Alongside its wealth and its prestige developments – notably the Hassan II Mosque – Casablanca has had a reputation for extreme poverty, prostitution, crime, social unrest and the bidonvilles (shanty towns) which you will see on both sides of the train track as you come into town. In fact, the French word bidonville – literally “tin-can town” – was coined in Casablanca in the 1920s, when construction workers on a building project in the Roches Noires district, east of the port area, knocked up some temporary accommodation next to their main quarry. Over the decades, other migrant workers followed suit, and the bidonvilles escalated, partly from the sheer number of migrants – over a million in the 1960s – and partly because few of them intended to stay permanently. Most sent back their earnings to their families in the country, meaning to rejoin them as soon as they had raised sufficient funds for a business at home.

The pattern is now much more towards permanent settlement, and this, together with a strict control of migration and a limited number of self-help programmes, has eased and cleared many of the worst slums. Also, bidonville dwellers have been accorded increasing respect during recent years. They cannot be evicted if they have lived in a property over two years, and after ten years they acquire title to the land and building, which can be used as collateral at the bank for loans. The dread of every bidonville family is to be evicted and put in a high-rise block, regarded as the lowest of the low on the housing ladder.

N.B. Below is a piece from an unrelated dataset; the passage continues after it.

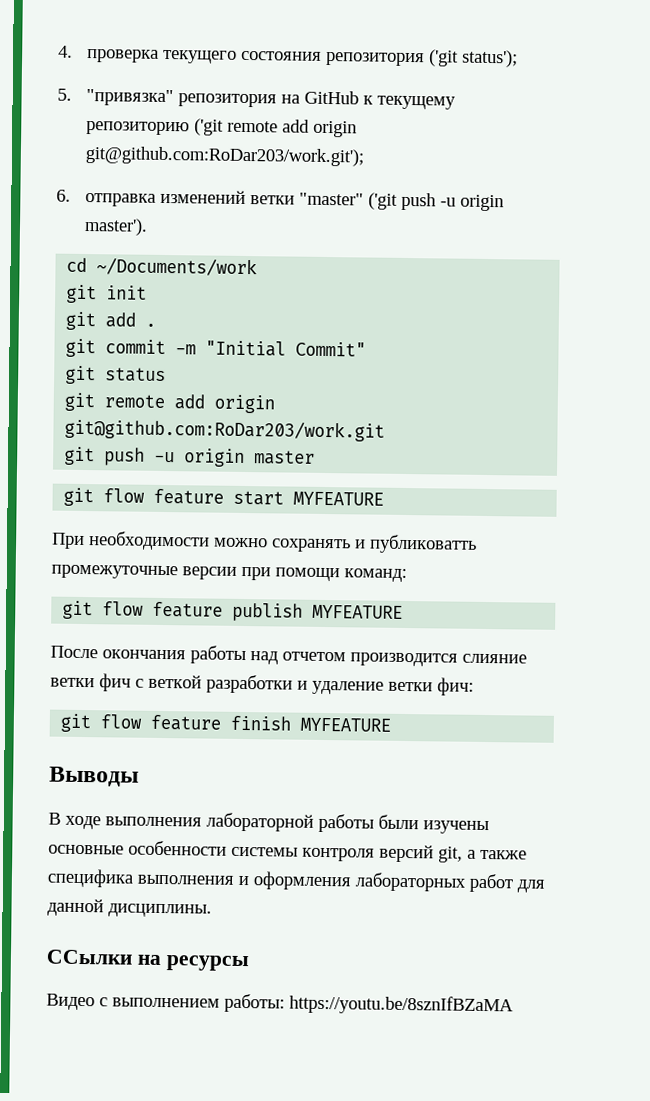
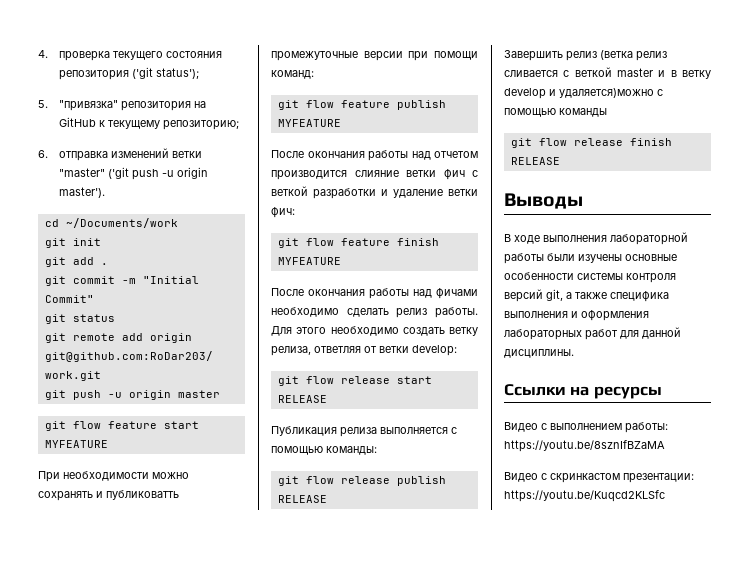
[85,118,357,138] [84,145,364,167] репозиторию ('git remote add origin git@github.com:RoDar203/work.git'); -> [163,120,240,130] репозиторию;
(392, 724) none -> [271,288,478,299] [271,307,478,318] [271,326,478,336] [271,345,457,356] [277,376,432,386] [277,395,327,403] [271,426,457,437] [271,446,377,455] [277,476,446,486] [277,495,327,503] [504,50,667,61] [504,67,711,79] [504,88,663,99] [504,108,607,117] [510,138,672,148] [510,157,560,165] // После окончания работы над фичами необходимо сделать релиз работы. Для этого необходимо создать ветку релиза, ответляя от ветки develop: // git flow release start RELEASE // Публикация релиза выполняется с помощью команды: // git flow release publish RELEASE // Завершить релиз (ветка релиз сливается с веткой master и в ветку develop и удаляется)можно с помощью команды // git flow release finish RELEASE
[46,949,133,965] ССылки -> [504,384,566,396] Ссылки
(514, 1005) none -> [504,472,694,483] [504,490,665,502] // Видео с скринкастом презентации: https://youtu.be/Kuqcd2KLSfc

The problem of a concentrated urban poor, however, is more enduring and represents, as it did for the French, an intermittent threat to government stability. Through the 1940s and 1950s Casa was the main centre of anti-French rioting, and post-independence it was the city’s working class that formed the base of Ben Barka’s Socialist Party. There have been strikes here sporadically in subsequent decades, and on several occasions they precipitated rioting, most violently in the food strikes of 1982. More recently, the bidonvilles also proved a fertile recruiting ground for jihadi extremists – one bidonville, Sidi Moumen, was home to perpetrators of bomb attacks in Casablanca in 2003, and Madrid the following year, and also to a suicide bomber who blew himself up in a Casablanca internet café in 2007.